TASK DETAILS
Exclude images, then output the remaining data verbatim.

Before-and-after page screenshots
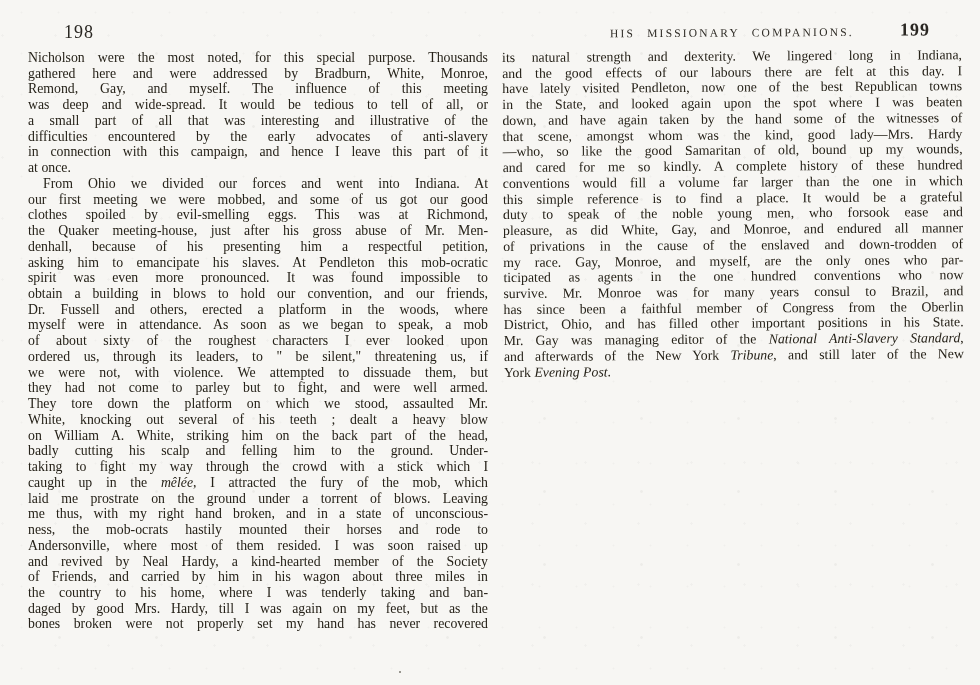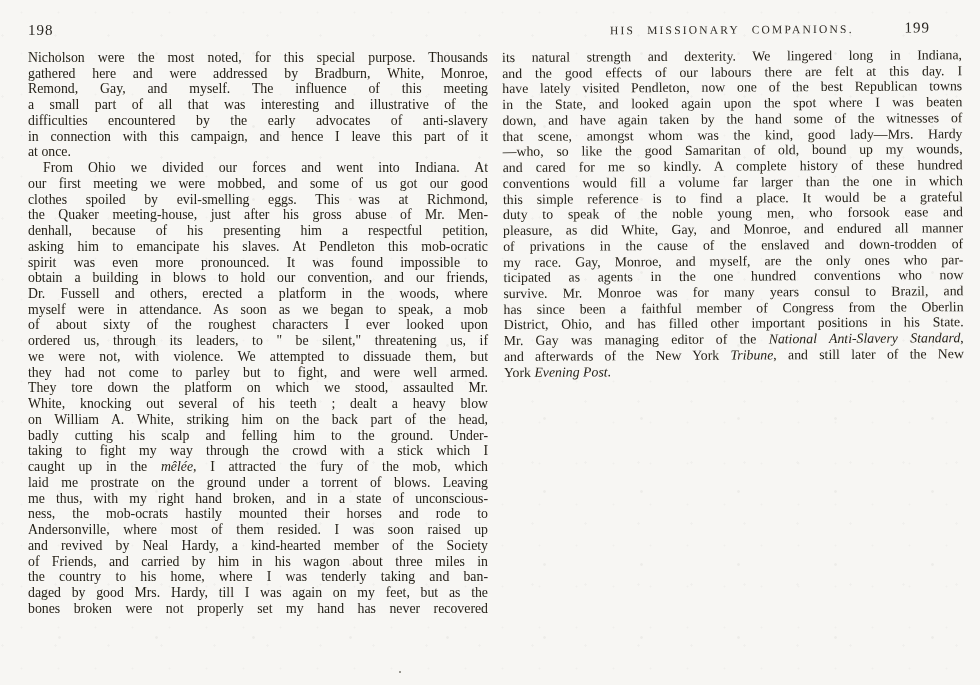--- a/index.html
+++ b/index.html
@@ -29,28 +29,30 @@
   .page-left  { left: 28px; }
   .page-right { left: 504px; transform: rotate(-0.35deg); transform-origin: left bottom; }
 
   .hdr {
     display: flex;
     align-items: baseline;
     height: 16px;
   }
   .pnum {
     width: 70px;
-    font-size: 15px;
+    font-size: 18px;
     letter-spacing: 1px;
     color: #2a2722;
+    margin-left: 36px;
   }
   .pnum.right-side {
     text-align: right;
     padding-right: 32px;
     box-sizing: border-box;
+    font-weight: bold;
   }
   .runhead {
     flex: 1;
     text-align: center;
     font-size: 11.5px;
     letter-spacing: 2.2px;
     word-spacing: 7px;
     color: #2f2c26;
     white-space: nowrap;
   }
@@ -82,20 +84,21 @@
 
 <div class="page page-left">
   <div class="hdr">
     <span class="pnum">198</span>
     <span class="pnum"></span>
   </div>
   <div class="bodytext" id="left-body">
       <div class="tl">Nicholson were the most noted, for this special purpose.  Thousands</div>
       <div class="tl">gathered here and were addressed by Bradburn, White, Monroe,</div>
       <div class="tl">Remond, Gay, and myself.  The influence of this meeting</div>
+      <div class="tl">was deep and wide-spread.  It would be tedious to tell of all, or</div>
       <div class="tl">a small part of all that was interesting and illustrative of the</div>
       <div class="tl">difficulties encountered by the early advocates of anti-slavery</div>
       <div class="tl">in connection with this campaign, and hence I leave this part of it</div>
       <div class="tl end">at once.</div>
       <div class="tl ind">From Ohio we divided our forces and went into Indiana.  At</div>
       <div class="tl">our first meeting we were mobbed, and some of us got our good</div>
       <div class="tl">clothes spoiled by evil-smelling eggs.  This was at Richmond,</div>
       <div class="tl">the Quaker meeting-house, just after his gross abuse of Mr. Men-</div>
       <div class="tl">denhall, because of his presenting him a respectful petition,</div>
       <div class="tl">asking him to emancipate his slaves.  At Pendleton this mob-ocratic</div>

TASK ANSWER
--- a/index.html
+++ b/index.html
@@ -29,28 +29,30 @@
   .page-left  { left: 28px; }
   .page-right { left: 504px; transform: rotate(-0.35deg); transform-origin: left bottom; }
 
   .hdr {
     display: flex;
     align-items: baseline;
     height: 16px;
   }
   .pnum {
     width: 70px;
-    font-size: 15px;
+    font-size: 18px;
     letter-spacing: 1px;
     color: #2a2722;
+    margin-left: 36px;
   }
   .pnum.right-side {
     text-align: right;
     padding-right: 32px;
     box-sizing: border-box;
+    font-weight: bold;
   }
   .runhead {
     flex: 1;
     text-align: center;
     font-size: 11.5px;
     letter-spacing: 2.2px;
     word-spacing: 7px;
     color: #2f2c26;
     white-space: nowrap;
   }
@@ -82,20 +84,21 @@
 
 <div class="page page-left">
   <div class="hdr">
     <span class="pnum">198</span>
     <span class="pnum"></span>
   </div>
   <div class="bodytext" id="left-body">
       <div class="tl">Nicholson were the most noted, for this special purpose.  Thousands</div>
       <div class="tl">gathered here and were addressed by Bradburn, White, Monroe,</div>
       <div class="tl">Remond, Gay, and myself.  The influence of this meeting</div>
+      <div class="tl">was deep and wide-spread.  It would be tedious to tell of all, or</div>
       <div class="tl">a small part of all that was interesting and illustrative of the</div>
       <div class="tl">difficulties encountered by the early advocates of anti-slavery</div>
       <div class="tl">in connection with this campaign, and hence I leave this part of it</div>
       <div class="tl end">at once.</div>
       <div class="tl ind">From Ohio we divided our forces and went into Indiana.  At</div>
       <div class="tl">our first meeting we were mobbed, and some of us got our good</div>
       <div class="tl">clothes spoiled by evil-smelling eggs.  This was at Richmond,</div>
       <div class="tl">the Quaker meeting-house, just after his gross abuse of Mr. Men-</div>
       <div class="tl">denhall, because of his presenting him a respectful petition,</div>
       <div class="tl">asking him to emancipate his slaves.  At Pendleton this mob-ocratic</div>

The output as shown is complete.